La energía de Manolo de Santa Cruz son las estaciones, el campo, su gente. Una raíz arcádica en el flamenco que ama y en la pedanía de Córdoba que habita. "¿Por qué no voy a poder cantar?, se pregunta. "Ser síndrome de Down no es una enfermedad", asegura con un vocabulario estático, parco y exacto como en la narrativa haiku. Grabó su primera maqueta gracias a la Junta de Andalucía. Su inspiración nace de grandes artistas como Luis de Córdoba, El Cabrero, Fosforito o Camarón.

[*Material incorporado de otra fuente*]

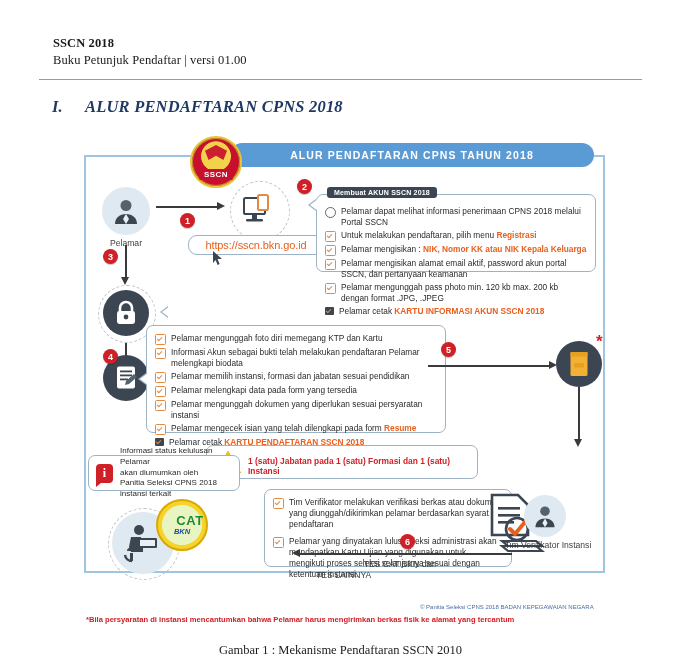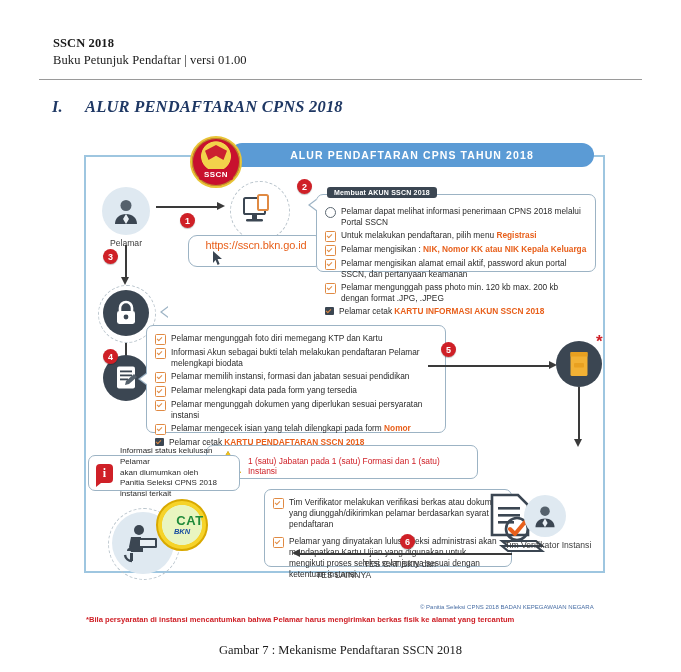--- a/index.html
+++ b/index.html
@@ -85,21 +85,21 @@
 
   
   .warnbox{position:absolute;border:1.3px solid #9cb3c4;border-radius:7px;background:#fff;
     display:flex;align-items:center;padding:4px 8px;box-sizing:border-box;}
   .tri{width:0;height:0;border-left:13px solid transparent;border-right:13px solid transparent;
     border-bottom:22px solid #f2c31c;position:relative;margin-right:7px;flex:0 0 auto;
     filter:drop-shadow(0 0 .6px #7a5b00);}
   .tri:after{content:"!";position:absolute;left:-3px;top:7px;width:6px;text-align:center;
     font-size:11px;font-weight:bold;color:#1b1b1b;}
   .warn-l1{font-size:8.4px;color:#2a2a2a;}
-  .warn-l2{font-size:8.4px;font-weight:normal;color:#cf2027;margin-top:8px;}
+  .warn-l2{font-size:8.4px;font-weight:bold;color:#cf2027;margin-top:8px;}
 
   
   .infobox{position:absolute;border:1.3px solid #9cb3c4;border-radius:7px;background:#fff;
     display:flex;align-items:center;padding:4px 7px;box-sizing:border-box;}
   .ibadge{width:17px;height:19px;background:#cf2027;border-radius:4px 4px 4px 0;position:relative;
     flex:0 0 auto;margin-right:7px;display:flex;align-items:center;justify-content:center;
     color:#fff;font-weight:bold;font-size:12px;font-family:"Liberation Serif",serif;}
   .ibadge:after{content:"";position:absolute;left:0;bottom:-4px;border-left:5px solid #cf2027;
     border-bottom:4px solid transparent;}
   .info-tx{font-size:8px;line-height:1.35;color:#2a2a2a;}
@@ -166,21 +166,21 @@
     <div class="dashed" style="left:146px;top:44px;width:58px;height:58px;"></div>
     <div class="circ" style="left:152px;top:50px;width:46px;height:46px;">
       <svg width="34" height="32" viewBox="0 0 34 32">
         <rect x="2" y="4" width="21" height="16" rx="1.6" fill="none" stroke="#3b4652" stroke-width="2"></rect>
         <rect x="16" y="1" width="10" height="15" rx="1.6" fill="#fff" stroke="#e08a43" stroke-width="2"></rect>
         <rect x="10" y="20" width="5" height="5" fill="#3b4652"></rect>
         <rect x="4" y="25" width="17" height="2.4" rx="1.2" fill="#3b4652"></rect>
       </svg>
     </div>
 
-    <div class="box" style="left:104px;top:98px;width:136px;height:32px;border-radius:9px;">
+    <div class="box" style="left:104px;top:98px;width:136px;height:20px;border-radius:9px;">
       <div style="font-size:11px;color:#e8601c;text-align:center;line-height:18px;letter-spacing:-.1px;">https://sscn.bkn.go.id</div>
     </div>
     <svg style="position:absolute;left:128px;top:114px;" width="12" height="14" viewBox="0 0 12 14">
       <path d="M1 0l9 8H5.6l2 5-2 .9-2-5L1 12z" fill="#3b4652"></path>
     </svg>
 
     <div class="step" style="left:213px;top:42px;">2</div>
     <div class="box" style="left:232px;top:36px;width:280px;height:78px;margin-top:21px;">
       <div class="box-title">Membuat AKUN SSCN 2018</div>
       <div class="list" style="padding-top:11px;">
@@ -261,21 +261,21 @@
         <div class="li">
             <span class="ic"></span>
             <span class="tx">Pelamar melengkapi data pada form yang tersedia</span>
           </div>
         <div class="li">
             <span class="ic"></span>
             <span class="tx">Pelamar mengunggah dokumen yang diperlukan sesuai persyaratan instansi</span>
           </div>
         <div class="li">
             <span class="ic"></span>
-            <span class="tx"><span>Pelamar mengecek isian yang telah dilengkapi pada form </span><span class="or">Nomor</span></span>
+            <span class="tx"><span>Pelamar mengecek isian yang telah dilengkapi pada form </span><span class="or">Resume</span></span>
           </div>
         <div class="li">
             <span class="ic print"></span>
             <span class="tx"><span>Pelamar cetak </span><span class="or">KARTU PENDAFTARAN SSCN 2018</span></span>
           </div>
       </div>
     </div>
     <div class="notch notch-b" style="left:54px;top:236px;"></div>
     <div class="notch" style="left:56px;top:236px;"></div>
 
@@ -366,15 +366,15 @@
     </div>
     <div class="cat" style="left:72px;top:362px;">
       <div class="c1">CAT</div>
       <div class="c2">BKN</div>
     </div>
 
     <div class="note2" style="left:2px;top:478px;">*Bila persyaratan di instansi mencantumkan bahwa Pelamar harus mengirimkan berkas fisik ke alamat yang tercantum</div>
     <div class="copy" style="left:336px;top:467px;">© Panitia Seleksi CPNS 2018 BADAN KEPEGAWAIAN NEGARA</div>
   </div>
 
-  <div class="figcap">Gambar 7 : Mekanisme Pendaftaran SSCN 2018</div>
+  <div class="figcap">Gambar 1 : Mekanisme Pendaftaran SSCN 2010</div>
 
 </div>
 
 </body></html>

Responsabiliza a su padre por esta filia obsesiva por el flamenco. "Él es un gran aficionado, tocaba con sus amigos, y un día lo escuché, y decidí que quería ser cantaor. Tenía 14 años", afirma con 28. Llueva o truene, nunca deja de ir a sus sesiones con el logopeda para seguir aprendiendo a modular la voz. "Tengo mucha fuerza de voluntad. Sé que todo es difícil en esta vida", afirma. Se imagina en el futuro viviendo en una casa de campo, cantándole al sol, pues le da alegría y satisfacción para tirar hacia adelante. Pero sobre todo "siendo auténtico", asegura. Solo quiere continuar la tradición de su pueblo. "Y que alguna discográfica pueda interesarse por mí", recita como rogando a los sagrados olivos. Ha actuado en distintos escenarios de Córdoba y ha salido en televisión. Pero quiere más. "No pararé hasta conseguirlo", dice.

Para conocer las partículas elementales que conforman nuestra esencia no es necesario gastar millones en un condensador de moléculas. Lo saben en el colectivo Debajo del Sombrero, una plataforma de artistas, algunos de ellos consolidados, que sufren discapacidad cognoscitiva y de comunicación. Se inspira en experiencias de centros creativos repartidos por Europa y Estados Unidos, como el Creative Growth Art Center de California, de donde salió la reconocida escultora Judith Scott.

Una de las facilitadoras (pues su misión no es dirigir, sino proporcionar los elementos necesarios para la creación), Marisol, muestra con orgullo las obras, algunas de ellas expuestas en Francia o Reino Unido. "Muchos son unos artistazos. Como Belén, que tiene autismo y sus vídeos son alucinantes. Son como un puzle. Es difícil adentrarte en su mente, pero finalmente te sorprenden", dice.

En este gran taller de arte, situado en el espacio madrileño de El Matadero, Belén Sánchez corretea por la sala catalizando su espíritu punk. Su cinta Extreme Dance se proyectará en Alemania. Cerca de ella, el pintor Jorge Bermejo, nacido con síndrome de Down, continúa absorto en su cuadro. Hijo de un arquitecto, su introspección lo arrastra hacia la exploración de las líneas que vertebran el espacio. A unos metros Eduardo va avanzando en su "obra viva", una construcción que desafía la gravedad. Puede representar una ciudad, un mundo emergente, la domesticación del caos, nadie lo sabe. "Para ellos la esfera entre lo que son y la creación está muy difuminada. La creación es un impulso limpio. No se preguntan si soy artista o no. Es algo profundo", explica la directora del proyecto Lola Barrera.

Descubrimos así la respuesta a la trampa que planteaba Alberto Romera en In-Grave. ¡Este arte no es una terapia! De ser terapia sería a la inversa. No sana a quien lo práctica sino a quien lo recibe. De algún modo todos estamos atados por las invisibles cuerdas de la limitación. ¿Quién sufre la discapacidad aquí? ¿Quién integra a quién?